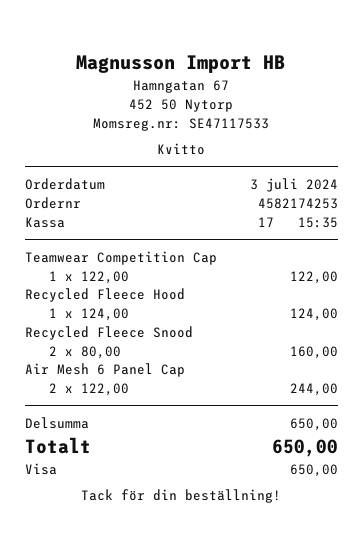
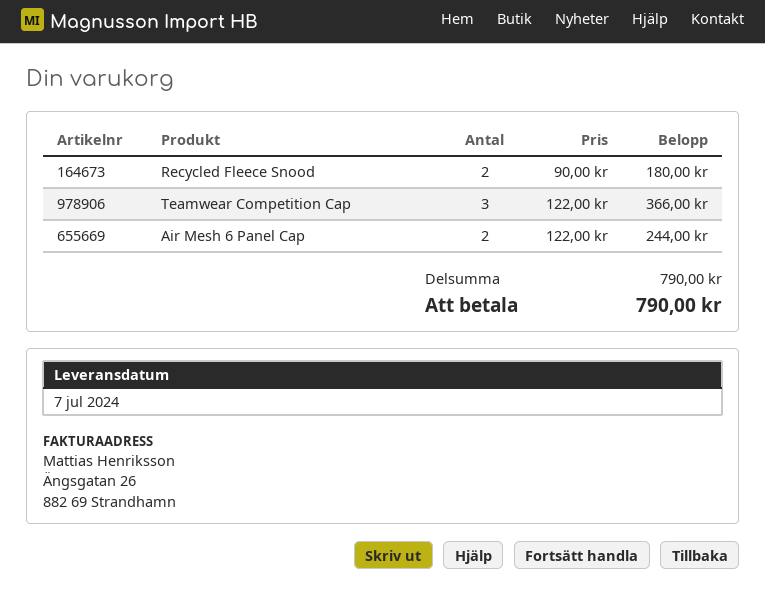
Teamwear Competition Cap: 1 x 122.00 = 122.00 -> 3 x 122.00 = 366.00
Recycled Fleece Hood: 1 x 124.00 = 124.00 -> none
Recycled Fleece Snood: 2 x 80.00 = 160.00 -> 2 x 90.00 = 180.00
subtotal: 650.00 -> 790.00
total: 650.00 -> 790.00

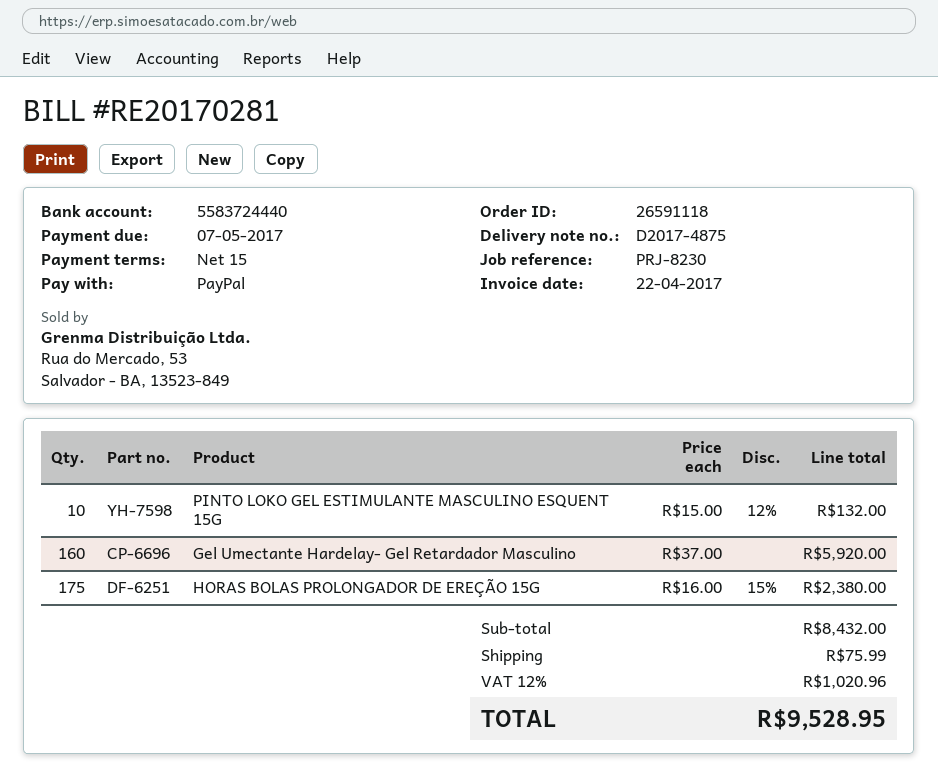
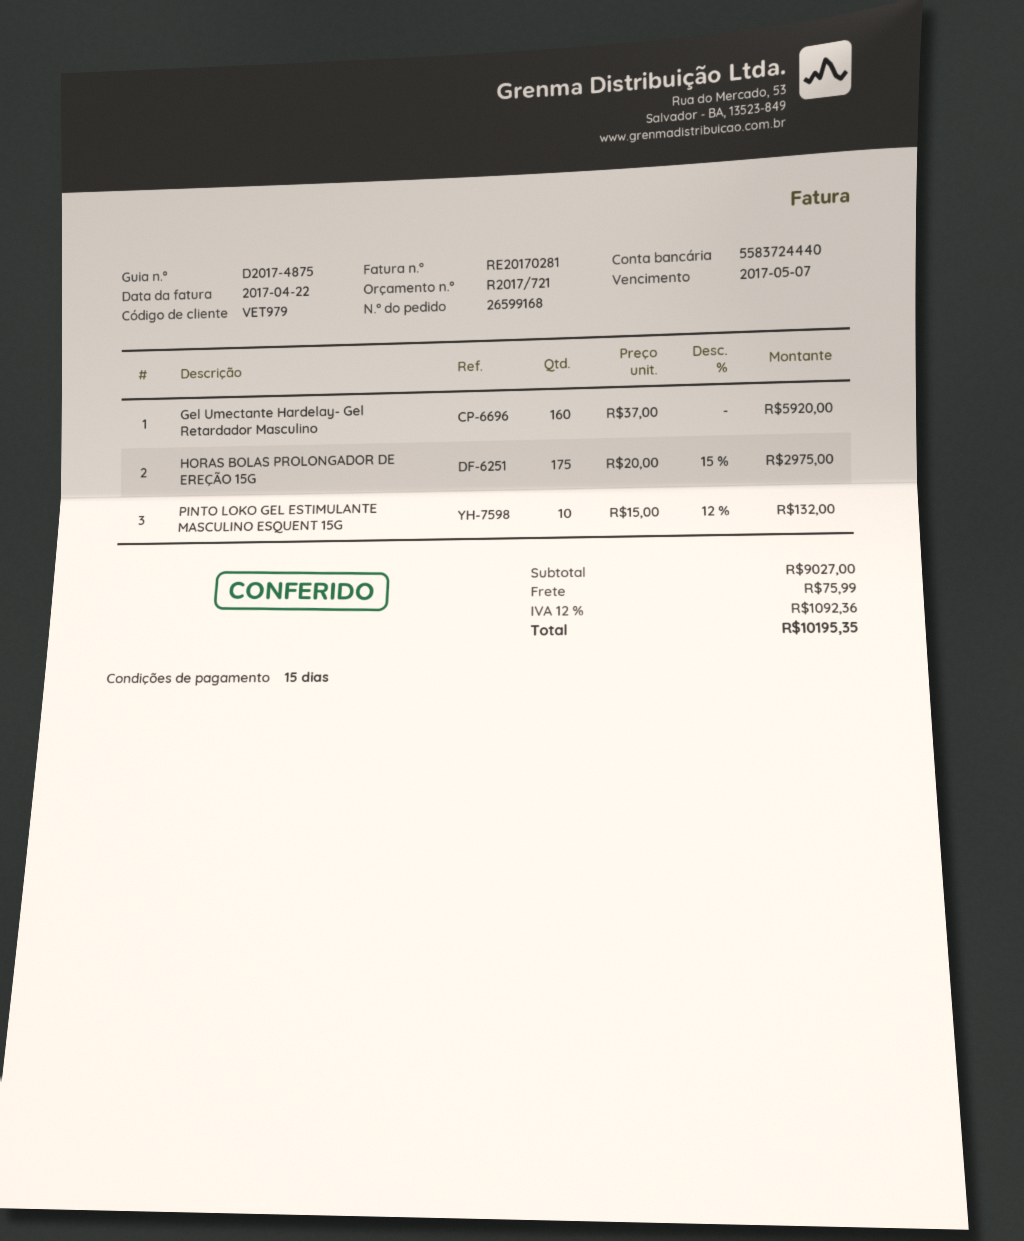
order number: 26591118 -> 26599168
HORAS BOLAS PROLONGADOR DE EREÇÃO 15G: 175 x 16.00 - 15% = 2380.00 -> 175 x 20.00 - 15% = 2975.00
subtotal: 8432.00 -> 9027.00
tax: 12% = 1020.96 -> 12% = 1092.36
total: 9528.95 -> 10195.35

________

EXERCISE DIRECTIONS
Start at the line holding "order number: 26591118 -> 26599168" and retype each line through the end of the material above, both included.

OUTPUT BELOW
order number: 26591118 -> 26599168
HORAS BOLAS PROLONGADOR DE EREÇÃO 15G: 175 x 16.00 - 15% = 2380.00 -> 175 x 20.00 - 15% = 2975.00
subtotal: 8432.00 -> 9027.00
tax: 12% = 1020.96 -> 12% = 1092.36
total: 9528.95 -> 10195.35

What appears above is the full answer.